Room 101

Gilad Bracha's blog. A place to be (re)educated in Newspeak

Originally posted on Blogger on October 6th, 2009

An Image Problem

Imagine a library, say in Java, that provided a universal facility for saving the exact runtime state and configuration of any application. It would essentially capture the heap, all threads and their stacks, and save them to a file.

You could then load this file from disk and reconstitute your application just as it was when it was saved: For example, windows would re-open just where they were (adjusting their location if the screen size differed). The system would cope with open file handles and sockets in a reasonable fashion, re-opening them if they were available. All this would work irrespective of the underlying platform, and it would be fast as well.

The facility would be transparent to the programmer - you wouldn’t need to change your program in any way, beyond calling the library function. Pretty neat.

I don’t know of such a facility in Java or .Net. However, Smalltalk has had such a beast for over 30 years. In Smalltalk parlance, it’s called an image. Most Smalltalks are inseparably coupled to the notion of such an image.

Tangent: There are exceptions of course, notably Strongtalk.

The idea hasn’t caught on. Why? Should it catch on, and if so, how?

To be sure, the image is a very powerful mechanism, and has significant advantages. For example, in the context of the IDE, it gives the ability to save and share debugging sessions.

One advantage of images is rapid start-up. If your program builds up a lot of state as it starts, it can be intolerably slow coming up. This is one the problems that killed Java on the client. One should avoid computing that state at startup; one easy way to do this is to precompute most of it and store it in an image. It is typically much faster to read in an image than to try and compute its contents from scratch.

The problem begins when one relies exclusively on the image mechanism. It becomes very difficult to disentangle one’s program from the state of the ongoing computation.

If your program misbehaves (and they always do) and corrupts the state of the process, things get tedious. Say you have a test that somehow failed to clean up properly. In a conventional setting, you fix the problem with your code, and run the test again. With an image, you have the added burden of cleaning up the mess your program made.

In general, traditional environments tend to force you to start over with each run of the program: the edit-compile-link-load-throw-the-application-off-the-cliff-let-it-crash-and-start-all-over-again cycle, in the words of the original Java whitepaper (on page 52, if you're looking).

Tangent: That whitepaper is a masterpiece of technical rhetoric, and was visionary in its day. Alas, Java never fully realized that vision.

The thing is, sometimes it’s good to be able to start afresh. It may be easier to start from scratch than to mutate your existing process.

Mega-tangent: incidentally, this is an argument for sexual reproduction as well.

Of course sometimes starting anew isn’t so nice: think about fix-and-continue debugging.

In some cases it is even more critical to separate your code from the computation. You often save your image just to save your program. It may take you a while to find out that your image has been corrupted. Now you need to go back to a correct image, and yet you need to extract your code safely from the corrupt image. To be sure, Smalltalk IDEs provide a variety of tools that can help you with that, but I have never been really happy with them.

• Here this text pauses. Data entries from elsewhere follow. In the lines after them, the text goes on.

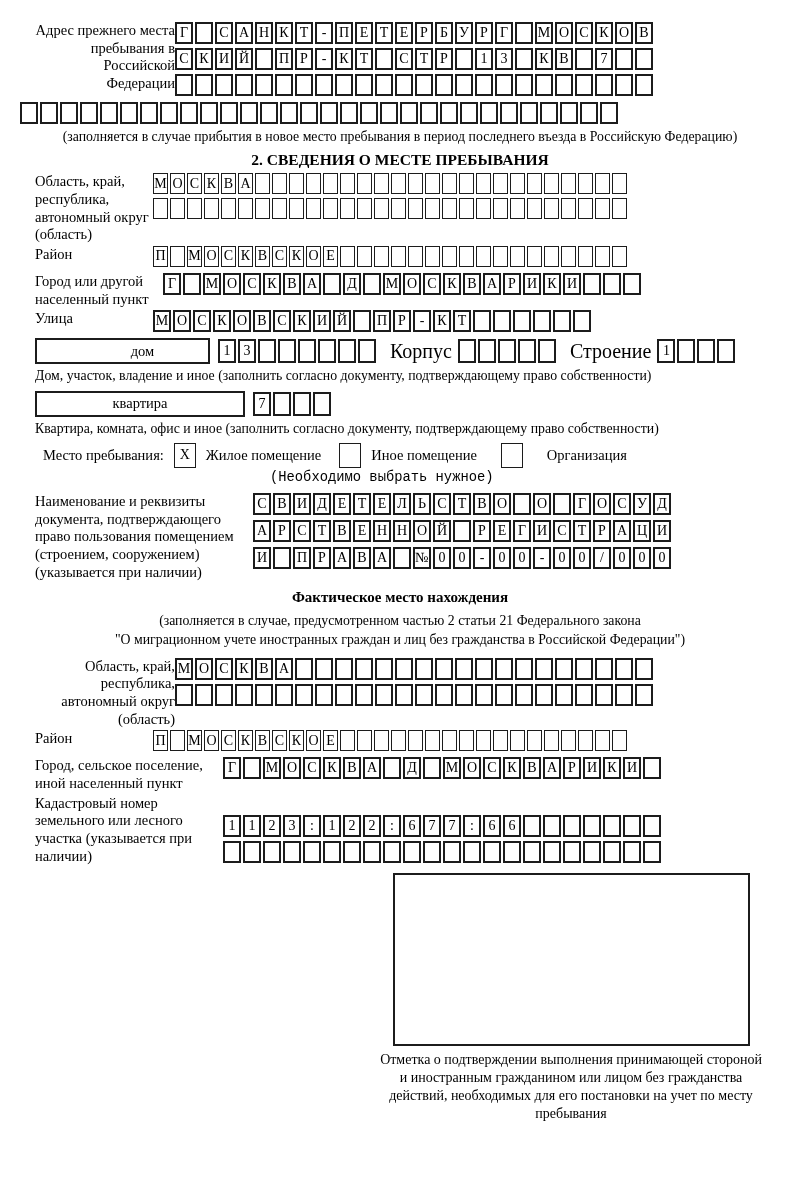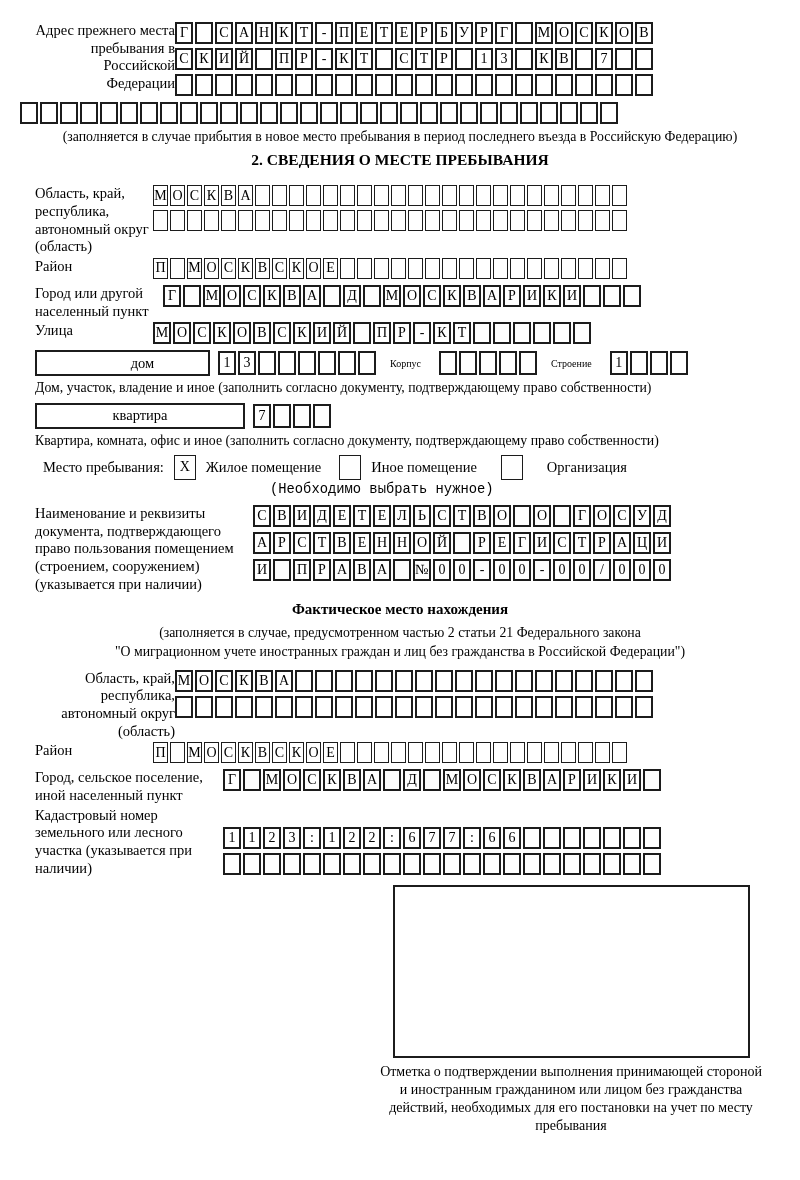--- a/index.html
+++ b/index.html
@@ -30,7 +30,7 @@
   .overflow { margin-left:-15px; margin-top:1px; }
 
   .note { font-size:13.8px; text-align:center; line-height:1.25; margin:2px 0 6px 0; }
-  .h2 { font-size:15.5px; font-weight:bold; text-align:center; margin:6px 0 16px 0; }
+  .h2 { font-size:15.5px; font-weight:bold; text-align:center; margin:6px 0 4px 0; }
   .h3 { font-size:15px; font-weight:bold; text-align:center; margin:8px 0 6px 0; }
 
   .longbox {

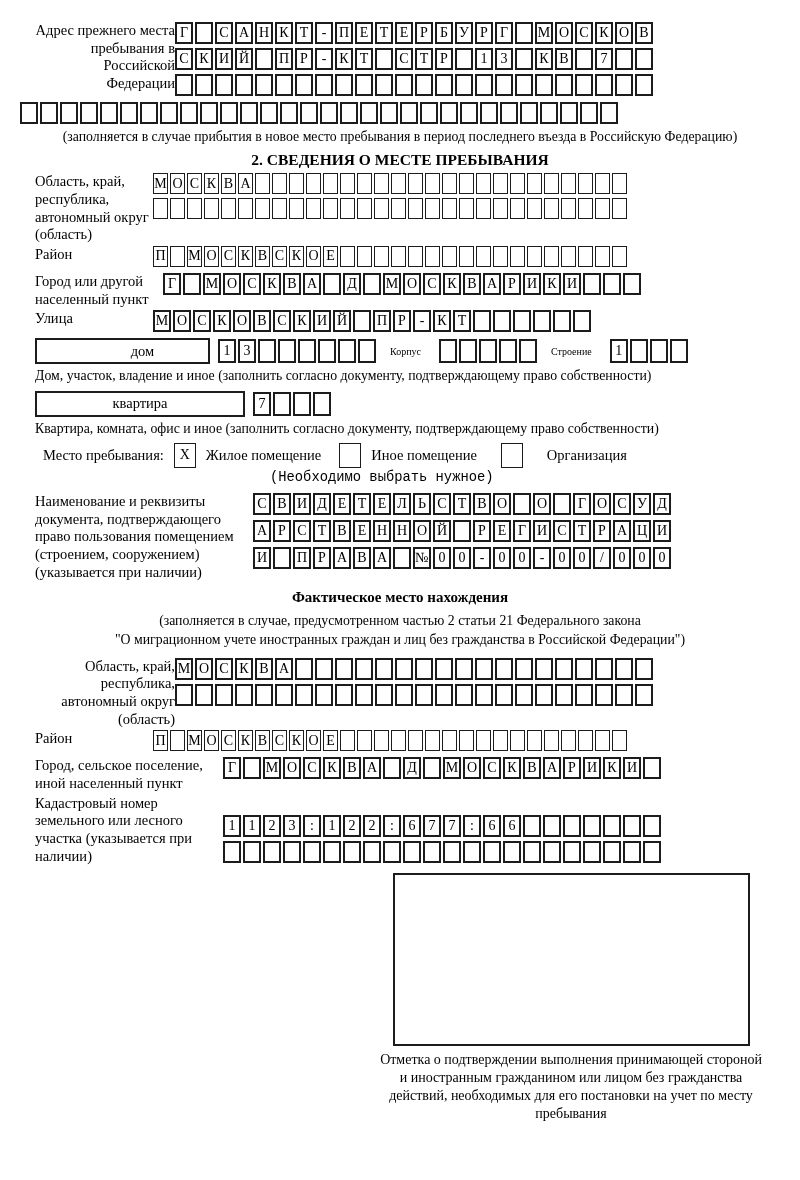--- a/index.html
+++ b/index.html
@@ -39,7 +39,7 @@
   }
   .dom-box { width:175px;padding-left:40px; }
   .kv-box { width:210px; }
-  .inline-lbl { font-size:10px; align-self:center; padding:0 18px 0 12px; }
+  .inline-lbl { font-size:20px; align-self:center; padding:0 6px 0 12px; }
   .house-row, .apt-row { display:flex; align-items:center; margin-bottom:3px; }
   .house-row .cell, .apt-row .cell { height:24px; }
   .gapL { margin-left:8px; }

Tangent: this is where irate Smalltalkers berate me about change sets and logs and Envy and Monticello etc. etc. Sorry, I don’t think it’s good enough.

In general, Smalltalk makes it hard to modularize one's code, and especially to separate the application from the IDE. The exclusive reliance on the image model greatly aggravates these difficulties.

Traditional development tools, primitive as they often are, naturally provide a persistent, stateless representation of the program. In fact they provide two: the source code, in a text file, and a binary.

Semi-tangent: source code seems the most obvious thing in the world; but traditional Smalltalk’s have no real syntax above the method level! Classes are defined via the evaluation of reflective expressions, which rely on the reflective API. This is very problematic: the API often varies from one implementation to another. By the way, this is one of the ways Newspeak differs from almost every Smalltalk (the late, great Resilient being the only exception I can recall). Newspeak has a true syntax. Furthermore, because Newspeak module declarations are fully parametric in all their external dependencies, they can be compiled at any time in any order - unlike code in most languages (say Java packages) where there are numerous constraints on compilation order (e.g., imports must be defined).

A binary is a stateless representation of the program code, but one that does not require a compiler to decode it. Smalltalk doesn’t usually have a binary form. Code is embedded in the image. There are exceptions, and some Smalltalk flavors have ways of producing executables, but the classic approach ties code and computation together in the image and makes it very hard to pry them apart.

None of this means you can’t have an image as well as a binary format. What is important is that you do not have just an image. Ideally, you have images and a binary format. This is one of my goals with Newspeak, and we are pretty close.

In Newspeak, serialized top level classes can serve as a binary format. I will expand on how serialization can serve as a binary format in an upcoming post. At the same time, we continue to use images, though I hope they will become much less central to our practice as time goes by.